Rafael Soler nació en Valencia y reside en Madrid, donde ha trabajado como profesor titular en la Universidad Politécnica. Poeta y novelista, en los años ochenta tuvo una intensa producción literaria, que fue recibida como una de las más interesantes de la nueva literatura española, y que inició con la publicación en 1979 de su novela “El grito”, y el libro de poemas “Los sitios interiores” en 1980, a los que siguieron títulos como “El corazón del lobo”, “El sueño de Torba” o “Barranco”, última de sus publicaciones en Cátedra en 1985, así como dos libros de relatos. Vino luego un largo silencio editorial, que decidió romper en 2009 con la publicación del libro de poemas “Maneras de volver”, al que siguió en 2011 “Las cartas que debía” y en 2012 “La vida en un puño”, antología publicada en Paraguay, y “Pie de página”, publicada también en 2012 por la Institución Alfons El Magnànim. En enero de 2014 publicó el libro de poemas “Ácido almíbar”, en octubre de 2016 “No eres nadie hasta que te disparan” y, en abril de 2018, la novela“El último gin-tonic”.
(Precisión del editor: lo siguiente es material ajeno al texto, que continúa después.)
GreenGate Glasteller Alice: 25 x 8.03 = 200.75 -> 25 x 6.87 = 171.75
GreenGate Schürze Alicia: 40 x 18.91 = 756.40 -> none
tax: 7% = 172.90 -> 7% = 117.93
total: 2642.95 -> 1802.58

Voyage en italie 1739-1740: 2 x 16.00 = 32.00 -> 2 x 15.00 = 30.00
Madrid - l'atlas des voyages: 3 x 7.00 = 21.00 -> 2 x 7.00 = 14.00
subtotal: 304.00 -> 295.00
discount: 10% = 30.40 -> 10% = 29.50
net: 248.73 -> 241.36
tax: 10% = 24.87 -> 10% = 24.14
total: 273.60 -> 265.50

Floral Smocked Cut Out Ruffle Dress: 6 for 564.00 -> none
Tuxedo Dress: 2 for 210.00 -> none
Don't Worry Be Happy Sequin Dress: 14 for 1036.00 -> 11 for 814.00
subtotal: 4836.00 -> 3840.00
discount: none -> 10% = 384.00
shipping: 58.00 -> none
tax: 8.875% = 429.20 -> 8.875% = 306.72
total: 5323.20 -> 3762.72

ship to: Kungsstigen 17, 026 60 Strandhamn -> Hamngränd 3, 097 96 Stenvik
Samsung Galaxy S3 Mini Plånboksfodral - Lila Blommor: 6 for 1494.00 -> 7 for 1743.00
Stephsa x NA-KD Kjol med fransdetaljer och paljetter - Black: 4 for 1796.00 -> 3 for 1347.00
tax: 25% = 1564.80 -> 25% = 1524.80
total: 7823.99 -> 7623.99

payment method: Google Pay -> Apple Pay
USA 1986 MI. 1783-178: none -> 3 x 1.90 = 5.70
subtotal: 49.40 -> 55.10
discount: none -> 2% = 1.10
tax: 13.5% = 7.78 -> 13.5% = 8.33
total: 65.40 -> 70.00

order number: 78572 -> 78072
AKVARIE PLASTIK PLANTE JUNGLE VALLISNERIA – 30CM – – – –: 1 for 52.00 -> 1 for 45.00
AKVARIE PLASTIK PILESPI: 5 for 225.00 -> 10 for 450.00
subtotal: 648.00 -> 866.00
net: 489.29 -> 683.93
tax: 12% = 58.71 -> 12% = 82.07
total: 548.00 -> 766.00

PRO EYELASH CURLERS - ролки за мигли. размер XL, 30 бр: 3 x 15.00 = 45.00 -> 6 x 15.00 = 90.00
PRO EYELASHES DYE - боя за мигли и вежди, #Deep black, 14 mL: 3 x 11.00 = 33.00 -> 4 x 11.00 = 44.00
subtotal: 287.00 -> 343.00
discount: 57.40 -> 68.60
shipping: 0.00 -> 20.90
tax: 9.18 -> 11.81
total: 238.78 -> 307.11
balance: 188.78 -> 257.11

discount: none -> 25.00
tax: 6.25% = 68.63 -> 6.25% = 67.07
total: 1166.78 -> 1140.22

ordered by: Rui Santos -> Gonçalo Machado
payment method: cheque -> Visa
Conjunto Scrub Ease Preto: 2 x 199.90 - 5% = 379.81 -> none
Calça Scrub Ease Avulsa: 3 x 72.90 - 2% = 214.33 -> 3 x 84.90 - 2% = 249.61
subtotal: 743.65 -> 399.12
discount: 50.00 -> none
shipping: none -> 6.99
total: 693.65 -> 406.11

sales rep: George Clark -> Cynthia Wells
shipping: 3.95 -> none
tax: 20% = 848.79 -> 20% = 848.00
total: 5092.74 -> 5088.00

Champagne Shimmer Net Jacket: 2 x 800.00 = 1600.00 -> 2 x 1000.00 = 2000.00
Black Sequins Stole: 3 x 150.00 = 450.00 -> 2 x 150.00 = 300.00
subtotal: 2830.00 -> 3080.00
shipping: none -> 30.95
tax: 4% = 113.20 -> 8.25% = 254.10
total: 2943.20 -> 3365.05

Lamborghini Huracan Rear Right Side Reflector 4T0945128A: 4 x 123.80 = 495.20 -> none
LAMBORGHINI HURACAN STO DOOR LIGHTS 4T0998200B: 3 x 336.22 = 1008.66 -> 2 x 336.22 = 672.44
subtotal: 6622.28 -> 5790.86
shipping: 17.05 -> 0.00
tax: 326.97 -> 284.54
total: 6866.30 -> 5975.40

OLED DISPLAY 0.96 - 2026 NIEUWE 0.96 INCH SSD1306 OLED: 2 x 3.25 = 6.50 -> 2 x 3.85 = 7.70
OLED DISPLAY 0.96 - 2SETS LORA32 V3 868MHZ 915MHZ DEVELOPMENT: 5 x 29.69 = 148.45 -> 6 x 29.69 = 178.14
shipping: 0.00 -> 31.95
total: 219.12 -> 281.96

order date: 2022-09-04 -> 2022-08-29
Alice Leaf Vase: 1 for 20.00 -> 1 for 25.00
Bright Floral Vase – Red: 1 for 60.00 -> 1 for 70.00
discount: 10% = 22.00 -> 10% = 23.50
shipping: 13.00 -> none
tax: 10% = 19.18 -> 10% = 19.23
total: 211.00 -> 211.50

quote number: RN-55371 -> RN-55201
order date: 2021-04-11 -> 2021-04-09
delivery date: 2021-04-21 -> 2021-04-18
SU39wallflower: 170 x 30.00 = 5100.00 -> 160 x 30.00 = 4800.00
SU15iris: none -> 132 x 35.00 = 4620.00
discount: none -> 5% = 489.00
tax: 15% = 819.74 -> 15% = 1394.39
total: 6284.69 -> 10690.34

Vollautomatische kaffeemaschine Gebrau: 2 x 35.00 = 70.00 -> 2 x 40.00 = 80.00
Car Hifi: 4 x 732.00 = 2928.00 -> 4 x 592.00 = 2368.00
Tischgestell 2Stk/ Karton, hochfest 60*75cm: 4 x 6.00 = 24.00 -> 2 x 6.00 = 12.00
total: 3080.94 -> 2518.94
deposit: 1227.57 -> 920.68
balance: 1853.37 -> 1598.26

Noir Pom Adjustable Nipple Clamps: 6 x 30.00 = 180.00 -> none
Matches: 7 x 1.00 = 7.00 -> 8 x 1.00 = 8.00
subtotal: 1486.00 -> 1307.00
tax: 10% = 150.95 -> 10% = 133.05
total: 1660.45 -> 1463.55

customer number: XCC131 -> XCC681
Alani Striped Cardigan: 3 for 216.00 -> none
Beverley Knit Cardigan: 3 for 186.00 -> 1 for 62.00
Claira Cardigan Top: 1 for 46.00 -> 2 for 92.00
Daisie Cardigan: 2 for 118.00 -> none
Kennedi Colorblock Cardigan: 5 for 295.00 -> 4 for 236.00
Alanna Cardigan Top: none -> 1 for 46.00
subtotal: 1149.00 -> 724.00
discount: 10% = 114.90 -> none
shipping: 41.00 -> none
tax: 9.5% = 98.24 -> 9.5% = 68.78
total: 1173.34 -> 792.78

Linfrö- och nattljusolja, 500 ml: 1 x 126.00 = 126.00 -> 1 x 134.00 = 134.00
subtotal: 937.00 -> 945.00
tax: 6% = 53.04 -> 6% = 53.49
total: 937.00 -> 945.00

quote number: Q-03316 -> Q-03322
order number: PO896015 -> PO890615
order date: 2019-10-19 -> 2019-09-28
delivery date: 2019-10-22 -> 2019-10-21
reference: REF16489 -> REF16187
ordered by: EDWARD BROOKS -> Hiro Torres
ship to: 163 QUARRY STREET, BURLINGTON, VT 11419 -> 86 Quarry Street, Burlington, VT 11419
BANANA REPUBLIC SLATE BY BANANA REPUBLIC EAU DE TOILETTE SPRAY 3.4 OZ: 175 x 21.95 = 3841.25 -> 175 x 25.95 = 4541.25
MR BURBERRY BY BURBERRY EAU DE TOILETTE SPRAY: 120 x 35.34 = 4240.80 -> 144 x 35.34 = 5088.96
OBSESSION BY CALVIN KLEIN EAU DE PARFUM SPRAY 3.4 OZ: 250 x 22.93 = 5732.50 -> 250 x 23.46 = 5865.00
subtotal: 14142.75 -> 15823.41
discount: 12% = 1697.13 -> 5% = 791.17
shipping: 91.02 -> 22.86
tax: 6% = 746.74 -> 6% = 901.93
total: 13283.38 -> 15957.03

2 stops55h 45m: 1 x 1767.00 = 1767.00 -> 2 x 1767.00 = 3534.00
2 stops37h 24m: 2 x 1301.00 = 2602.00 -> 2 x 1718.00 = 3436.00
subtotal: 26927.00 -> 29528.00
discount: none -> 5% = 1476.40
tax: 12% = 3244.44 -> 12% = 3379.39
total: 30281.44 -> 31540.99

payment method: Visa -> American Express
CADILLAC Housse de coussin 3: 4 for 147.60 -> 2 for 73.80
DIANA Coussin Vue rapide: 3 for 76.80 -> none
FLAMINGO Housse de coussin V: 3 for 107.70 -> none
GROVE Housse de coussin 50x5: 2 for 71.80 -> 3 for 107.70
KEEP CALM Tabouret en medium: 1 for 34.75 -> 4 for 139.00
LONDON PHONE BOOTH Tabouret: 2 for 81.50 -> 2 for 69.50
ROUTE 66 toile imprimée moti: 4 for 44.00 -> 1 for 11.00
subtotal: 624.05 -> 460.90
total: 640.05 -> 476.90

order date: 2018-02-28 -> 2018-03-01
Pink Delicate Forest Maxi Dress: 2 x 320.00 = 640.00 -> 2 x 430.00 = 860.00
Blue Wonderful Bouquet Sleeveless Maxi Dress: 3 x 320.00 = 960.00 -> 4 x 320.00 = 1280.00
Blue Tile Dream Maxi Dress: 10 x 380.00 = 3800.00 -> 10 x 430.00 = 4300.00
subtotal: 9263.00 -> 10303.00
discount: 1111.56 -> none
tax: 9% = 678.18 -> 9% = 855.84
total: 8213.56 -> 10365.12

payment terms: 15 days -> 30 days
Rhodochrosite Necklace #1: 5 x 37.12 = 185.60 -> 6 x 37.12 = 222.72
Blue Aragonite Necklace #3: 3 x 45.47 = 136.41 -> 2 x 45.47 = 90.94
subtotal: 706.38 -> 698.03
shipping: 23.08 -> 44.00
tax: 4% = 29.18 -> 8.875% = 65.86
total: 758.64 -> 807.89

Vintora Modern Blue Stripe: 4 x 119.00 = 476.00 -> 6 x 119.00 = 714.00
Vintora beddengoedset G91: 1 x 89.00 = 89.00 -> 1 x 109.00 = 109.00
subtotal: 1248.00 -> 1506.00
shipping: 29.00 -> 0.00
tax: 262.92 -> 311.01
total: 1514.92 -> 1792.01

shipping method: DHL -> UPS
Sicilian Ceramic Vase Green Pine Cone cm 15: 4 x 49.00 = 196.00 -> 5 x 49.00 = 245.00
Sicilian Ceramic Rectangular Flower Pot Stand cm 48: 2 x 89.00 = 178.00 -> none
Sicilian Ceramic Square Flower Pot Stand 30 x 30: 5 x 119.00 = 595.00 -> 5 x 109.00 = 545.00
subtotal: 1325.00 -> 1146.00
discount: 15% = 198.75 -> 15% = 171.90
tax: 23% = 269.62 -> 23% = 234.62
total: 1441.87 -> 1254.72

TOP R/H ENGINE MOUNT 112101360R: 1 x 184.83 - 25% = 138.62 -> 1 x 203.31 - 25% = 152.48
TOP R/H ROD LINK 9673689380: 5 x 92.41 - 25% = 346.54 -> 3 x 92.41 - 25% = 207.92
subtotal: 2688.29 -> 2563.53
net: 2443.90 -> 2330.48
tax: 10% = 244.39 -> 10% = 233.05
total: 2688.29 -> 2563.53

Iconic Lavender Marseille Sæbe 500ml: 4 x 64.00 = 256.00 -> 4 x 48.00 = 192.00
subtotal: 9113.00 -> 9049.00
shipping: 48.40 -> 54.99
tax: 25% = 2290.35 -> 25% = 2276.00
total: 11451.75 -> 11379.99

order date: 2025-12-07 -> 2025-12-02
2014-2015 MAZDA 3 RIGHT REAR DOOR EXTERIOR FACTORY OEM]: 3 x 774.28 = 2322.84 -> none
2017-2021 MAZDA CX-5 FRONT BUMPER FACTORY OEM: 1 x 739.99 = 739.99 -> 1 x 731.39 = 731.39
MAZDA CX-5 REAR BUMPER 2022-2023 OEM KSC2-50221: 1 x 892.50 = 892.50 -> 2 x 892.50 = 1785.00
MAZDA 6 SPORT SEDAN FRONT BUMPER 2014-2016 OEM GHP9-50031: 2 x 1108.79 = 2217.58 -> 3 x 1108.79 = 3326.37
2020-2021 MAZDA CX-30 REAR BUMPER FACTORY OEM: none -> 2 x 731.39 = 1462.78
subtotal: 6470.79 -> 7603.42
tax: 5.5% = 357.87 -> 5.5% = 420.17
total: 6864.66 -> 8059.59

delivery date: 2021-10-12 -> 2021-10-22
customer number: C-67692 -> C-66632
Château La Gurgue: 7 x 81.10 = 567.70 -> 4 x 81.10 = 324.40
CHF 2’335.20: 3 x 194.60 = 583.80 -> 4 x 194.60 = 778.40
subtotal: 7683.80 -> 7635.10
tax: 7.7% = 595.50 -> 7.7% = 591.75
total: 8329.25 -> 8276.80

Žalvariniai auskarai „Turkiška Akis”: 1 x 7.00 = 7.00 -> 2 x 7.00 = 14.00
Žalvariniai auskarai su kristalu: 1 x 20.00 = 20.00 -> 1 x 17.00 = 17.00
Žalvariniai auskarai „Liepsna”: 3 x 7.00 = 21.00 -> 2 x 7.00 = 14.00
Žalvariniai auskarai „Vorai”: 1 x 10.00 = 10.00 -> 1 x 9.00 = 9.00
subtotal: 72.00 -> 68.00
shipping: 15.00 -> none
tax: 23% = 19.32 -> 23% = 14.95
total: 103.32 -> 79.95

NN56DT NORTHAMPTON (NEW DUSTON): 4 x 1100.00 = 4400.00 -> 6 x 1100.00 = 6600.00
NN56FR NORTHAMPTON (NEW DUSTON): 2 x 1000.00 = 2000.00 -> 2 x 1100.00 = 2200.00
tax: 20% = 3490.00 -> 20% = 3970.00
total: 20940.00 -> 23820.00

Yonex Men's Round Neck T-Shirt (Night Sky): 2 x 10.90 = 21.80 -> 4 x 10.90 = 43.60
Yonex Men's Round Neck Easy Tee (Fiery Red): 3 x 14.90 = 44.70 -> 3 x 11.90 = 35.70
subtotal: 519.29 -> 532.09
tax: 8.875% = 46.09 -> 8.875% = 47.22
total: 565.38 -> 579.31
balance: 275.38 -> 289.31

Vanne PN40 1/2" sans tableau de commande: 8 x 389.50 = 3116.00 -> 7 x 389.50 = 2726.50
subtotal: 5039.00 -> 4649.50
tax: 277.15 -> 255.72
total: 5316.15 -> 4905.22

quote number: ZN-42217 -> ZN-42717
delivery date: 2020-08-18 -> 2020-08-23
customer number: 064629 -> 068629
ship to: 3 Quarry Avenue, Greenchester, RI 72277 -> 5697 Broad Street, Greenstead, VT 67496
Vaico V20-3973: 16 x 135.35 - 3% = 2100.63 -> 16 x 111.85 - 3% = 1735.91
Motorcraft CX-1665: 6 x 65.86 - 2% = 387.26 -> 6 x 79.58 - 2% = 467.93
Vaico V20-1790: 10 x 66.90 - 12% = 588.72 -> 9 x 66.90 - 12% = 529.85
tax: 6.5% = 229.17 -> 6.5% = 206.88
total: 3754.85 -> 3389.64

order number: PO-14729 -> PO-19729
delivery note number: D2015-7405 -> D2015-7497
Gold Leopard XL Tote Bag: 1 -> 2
Ha participado en Festivales poéticos y encuentros celebrados en Europa, Hispanoamérica y Asia. Obra suya ha sido traducida y publicada en francés, inglés, italiano, húngaro y japonés.


 

Laura Gómez Recas 
Licenciada en Ciencias de la Información, rama de Periodismo. Acreditada en programas de especialización de Lingüística (sintaxis, semántica y pragmática del español), Estructura de la Comunicación y Edición y Producción en Soportes Audiovisuales, por la Universidad Complutense. Es Postgrado, por ESIC, en Marketing Internet y Social Media. Ha desarrollado su labor profesional en el Gabinete de Prensa de Endesa, en las redacciones de deportes de Radio Intercontinental y de Europa FM., en colaboraciones con agencias de prensa y televisiones locales y, actualmente, en el área de comercio electrónico de una gran empresa española. Ligada a diversos grupos literarios de Madrid desde 2008, ha publicado tanto narrativa como poesía en numerosas antologías y revistas especializadas, y es autora de tres títulos de poesía: Delante del espejo, Colección Pliegos de Ítaca (Ámbito Cultural de Valencia, 2011);  Llámame azul (Ed. Quadrivium, 2012); y “Huella de un caz / Pegada duma canle”, poemario bilingüe, Colección O Roibén (Lastura Ediciones, 2014).